Islamabad, December 9, 2021: U.S. Embassy Chargé d’affaires Angela P. Aggeler hosted an event to mark the 30th anniversary of the 16 Days Against Gender Based Violence campaign. The guest of honor was Assistant Superintendent of Police Amna Baig, an Islamabad-based police officer in charge of the law enforcement’s Gender Protection Unit – a government initiative to facilitate women and transgender individuals in their fight against discrimination and injustice.
“Even though gender-based violence is pervasive, it is not inevitable,” Charge d’affaires Aggeler said at the event. “It can and must be prevented. This is why we take this time each year to reinvigorate our efforts against gender-based violence and to call for greater collective and individual action to prevent and respond to all forms of violence against women.”

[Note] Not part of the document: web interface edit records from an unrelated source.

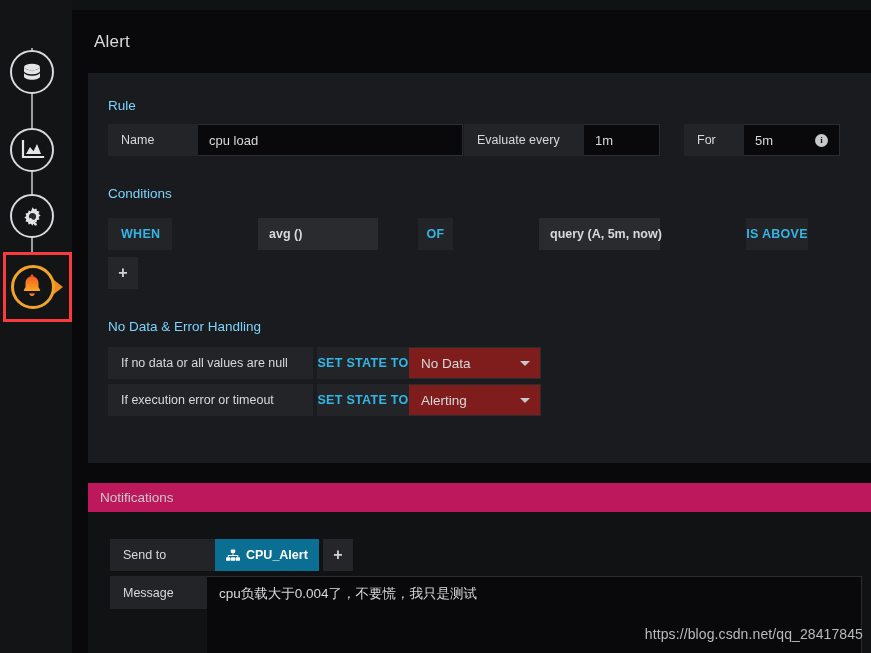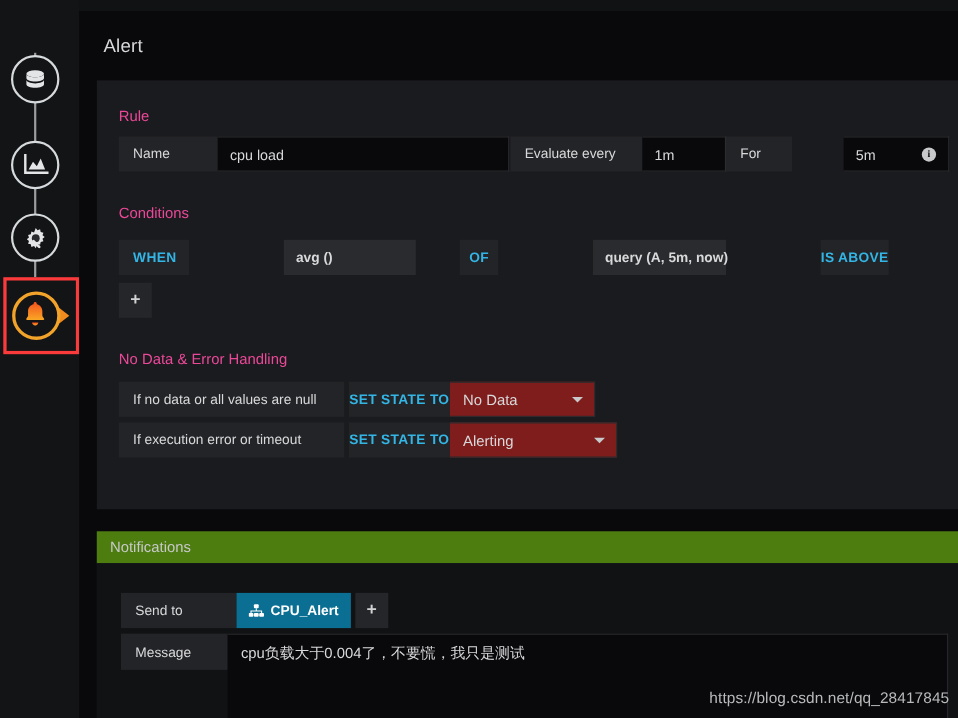--- a/index.html
+++ b/index.html
@@ -65,21 +65,21 @@
     position: absolute; left: 22px; top: 22px;
     font-size: 17px; color: #d8d9da; letter-spacing: .2px;
   }
   #alert-card {
     position: absolute; left: 16px; top: 63px;
     width: 783px; height: 390px;
     background: #1a1b1e;
   }
 
   .section-label {
-    position: absolute; font-size: 13.5px; color: #ec4899;
+    position: absolute; font-size: 13.5px; color: #7dd3fc;
   }
 
   
   .fr { position: absolute; height: 32px; display: flex; align-items: stretch; }
   .lbl {
     display: flex; align-items: center; padding: 0 13px;
     background: #232427; color: #d8d9da;
     font-size: 12.5px; font-weight: normal; white-space: nowrap;
   }
   .lbl.kw { color: #33b5e5; font-weight: bold; letter-spacing: .3px; }
@@ -116,21 +116,21 @@
     font-family:"Liberation Serif", serif;
   }
 
   
   #notif-card {
     position: absolute; left: 16px; top: 473px;
     width: 783px; height: 180px; background: #1a1b1e;
   }
   #notif-header {
     position:absolute; left:0; top:0; width:783px; height:29px;
-    background:#4d7c0f; display:flex; align-items:center; padding-left:12px;
+    background:#be185d; display:flex; align-items:center; padding-left:12px;
     color:#c7c9ca; font-size:13.5px;
   }
   #notif-body { position:absolute; left:0; top:29px; width:783px; height:151px; background:#111214;}
   .badge {
     display:flex; align-items:center; gap:6px;
     background:#0b6e93; color:#fff; font-size:12.5px; font-weight:bold;
     padding: 0 11px; height:32px;
   }
   .msgbox {
     background:#09090b; border:1px solid #2b2c2f; border-left:none;
@@ -208,21 +208,21 @@
       <div class="fr" style="left:20px; top:51px;">
         <div class="lbl" style="width:90px;">Name</div>
         <div class="val" style="width:265px;">cpu load</div>
       </div>
 
       <div class="fr" style="left:376px; top:51px;">
         <div class="lbl" style="width:120px;">Evaluate every</div>
         <div class="val" style="width:76px;">1m</div>
       </div>
 
-      <div class="fr" style="left:572px; top:51px;gap:47px;">
+      <div class="fr" style="left:596px; top:51px;">
         <div class="lbl" style="width:60px;">For</div>
         <div class="val" style="width:96px; justify-content:space-between;">
           <span>5m</span>
           <span class="info">i</span>
         </div>
       </div>
 
       <div class="section-label" style="left:20px; top:113px;">Conditions</div>
 
       <div class="fr" style="left:20px; top:145px;gap:40px;">
@@ -254,21 +254,21 @@
         <div class="select" style="width:132px;">
           <span>No Data</span>
           <span class="caret"></span>
         </div>
       </div>
 
       <div class="fr" style="left:20px; top:311px;">
         <div class="lbl" style="width:205px;">If execution error or timeout</div>
         <div class="gap" style="width:4px;"></div>
         <div class="lbl kw" style="width:92px; justify-content:center; padding:0;">SET STATE TO</div>
-        <div class="select" style="width:152px;">
+        <div class="select" style="width:132px;">
           <span>Alerting</span>
           <span class="caret"></span>
         </div>
       </div>
 
     </div>
 
     <div id="notif-card">
       <div id="notif-header">Notifications</div>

She added that it was in this spirit that the Embassy nominated Assistant Superintendent Baig for the 2022 U.S. Secretary of State’s International Women of Courage Award, which recognizes women from around the globe who have demonstrated exceptional courage and leadership in advocating for peace, justice, human rights, gender equality, and women’s empowerment. In its nomination, the Embassy noted that Assistant Superintendent Baig serves as a role model for young Pakistani girls to pursue their dreams despite the obstacles they may face.
The U.S. Mission takes an active role in the Global 16 Days Against Gender Based Violence Campaign every year, and this year was no exception. Amongst the many activities across the country, the U.S. Mission sponsored a virtual photo exhibit of heroes who have made Pakistan a safer society for women, a martial arts training program with girls, a film series in collaboration with the Dastak organization, and a student poster competition to promote a future free from gender-based violence.
The Global 16 Days Against Gender Based Violence Campaign began in 1991. Today over 6,000 organizations in approximately 187 countries have participated in the Campaign, reaching over 300 million people. The spirit of the original campaign remains as relevant today as it did in 1991, as gender-based violence remains a threat to peace, stability, and economic growth worldwide.